== Data for the task ==
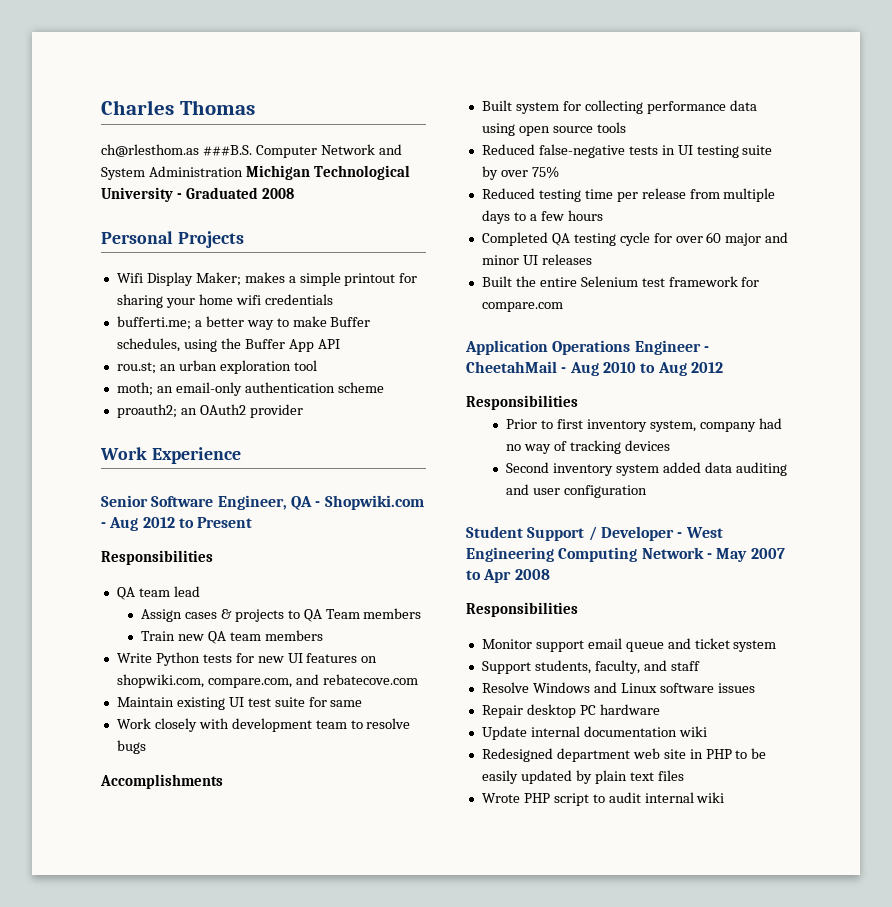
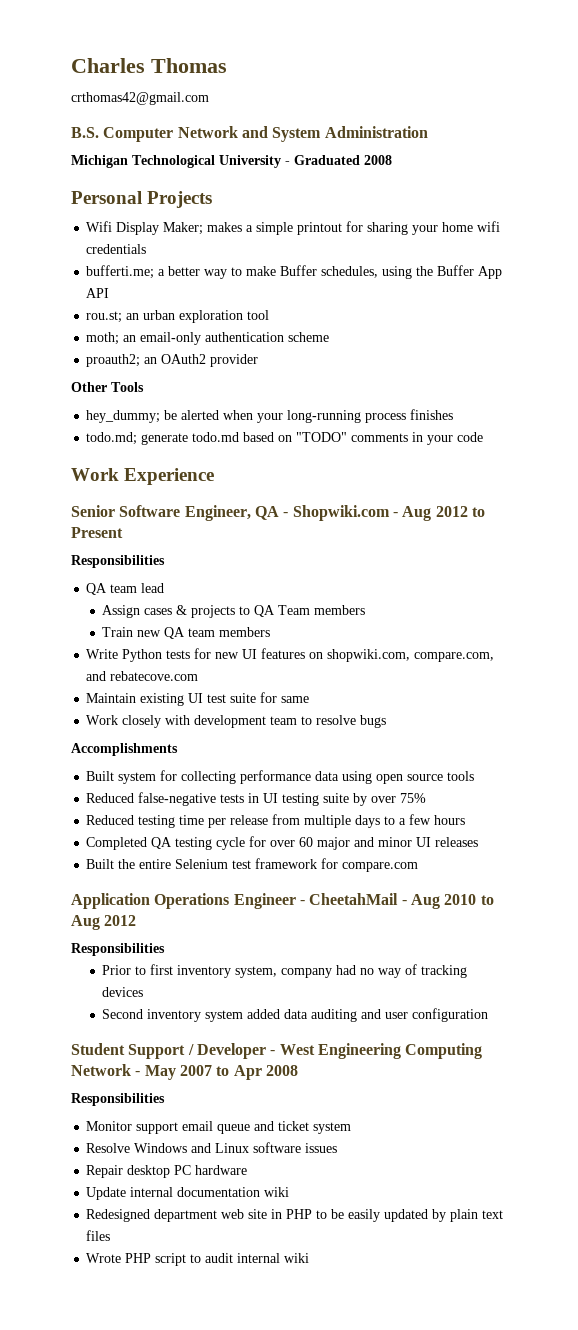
- ch@rlesthom.as ###B.S. Computer Network and System Administration Michigan Technological University - Graduated 2008
+ crthomas42@gmail.com
+ B.S. Computer Network and System Administration
+ Michigan Technological University - Graduated 2008
+ Other Tools
+ hey_dummy; be alerted when your long-running process finishes
+ todo.md; generate todo.md based on "TODO" comments in your code
- Support students, faculty, and staff

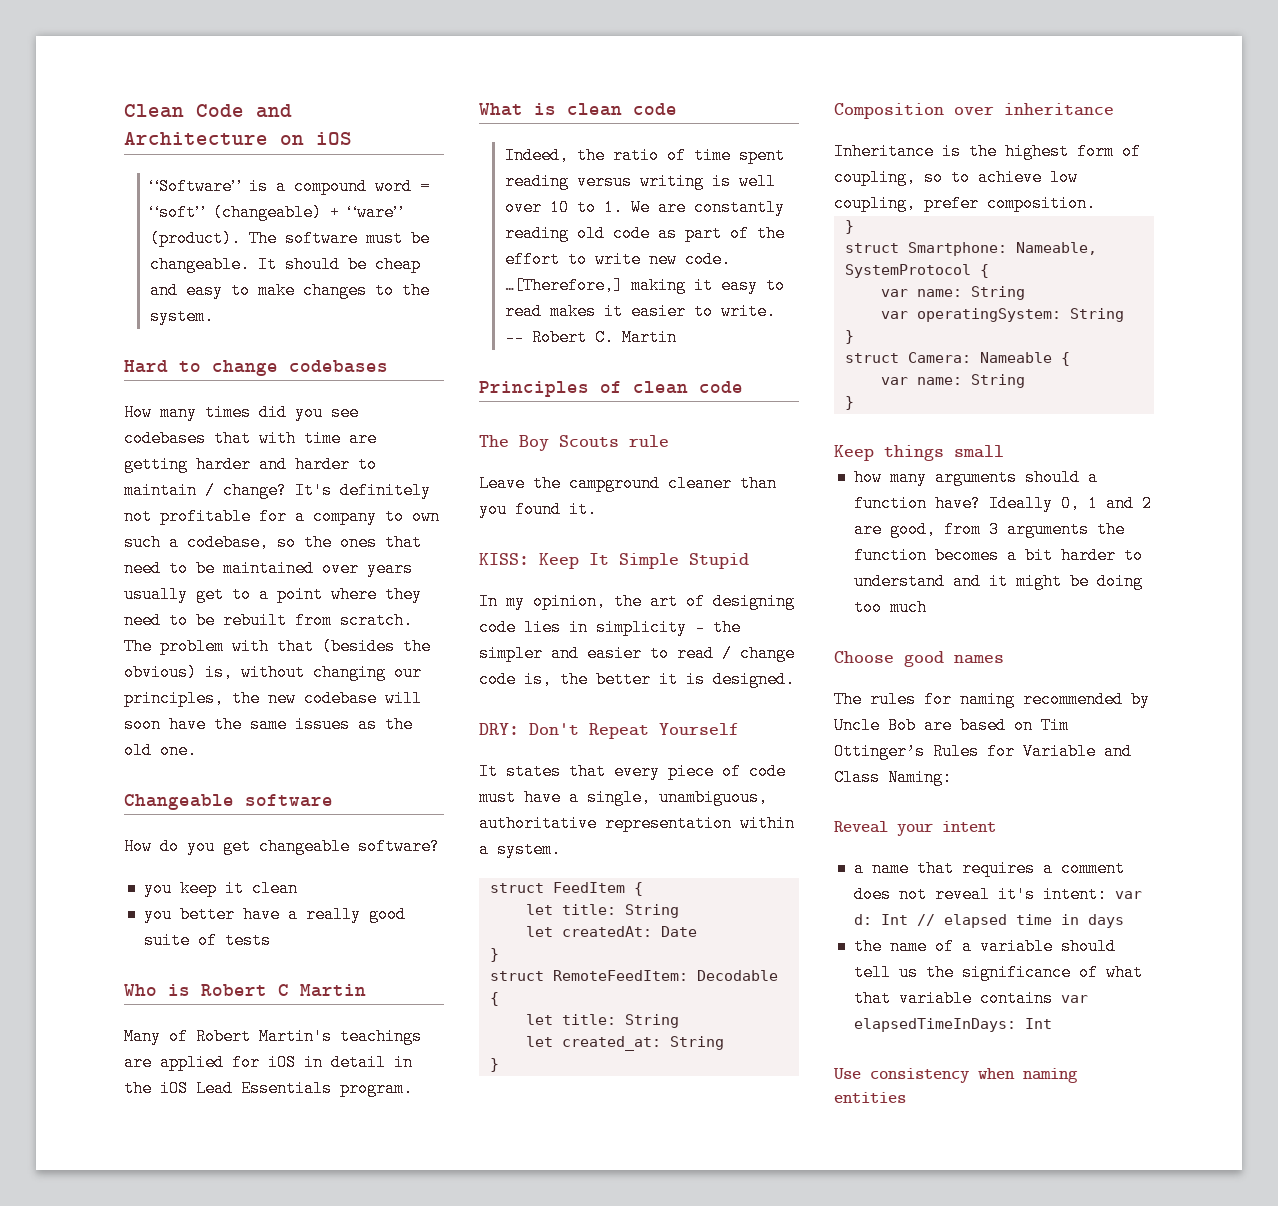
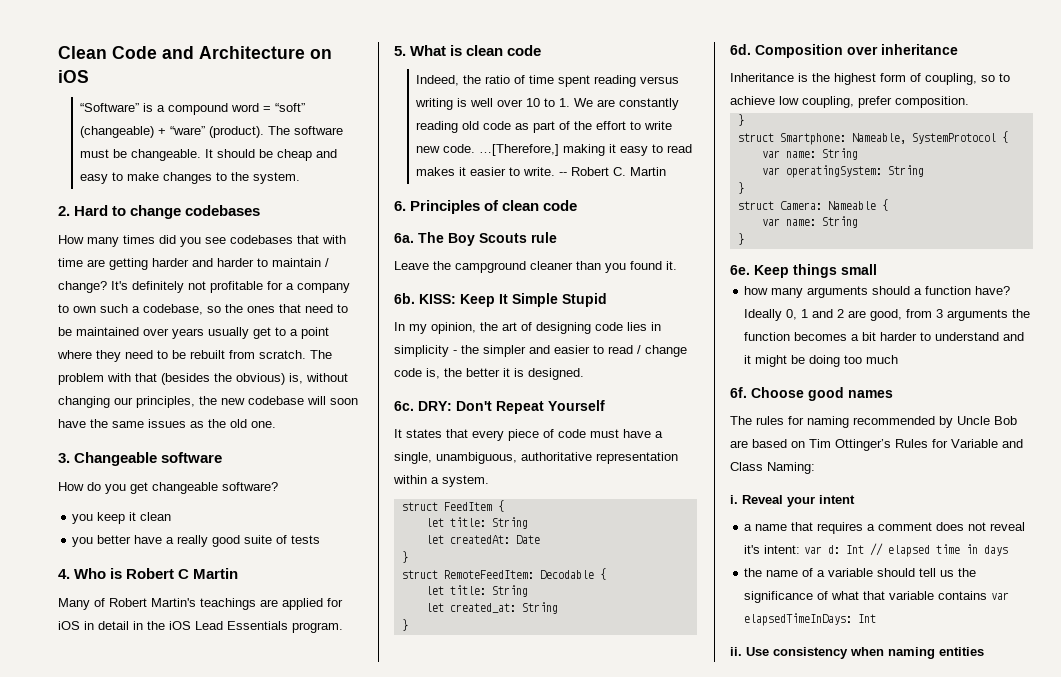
- Hard to change codebases
+ 2. Hard to change codebases
- Changeable software
+ 3. Changeable software
- Who is Robert C Martin
+ 4. Who is Robert C Martin
- What is clean code
+ 5. What is clean code
- Principles of clean code
+ 6. Principles of clean code
+ 6a.
+ 6b.
+ 6c.
+ 6d.
+ 6e.
+ 6f.
+ i.
+ ii.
===
_Exercise brief_
Go through the records line by line, and copy each line that holds the string "software".

_Result for this task_
- Changeable software
+ 3. Changeable software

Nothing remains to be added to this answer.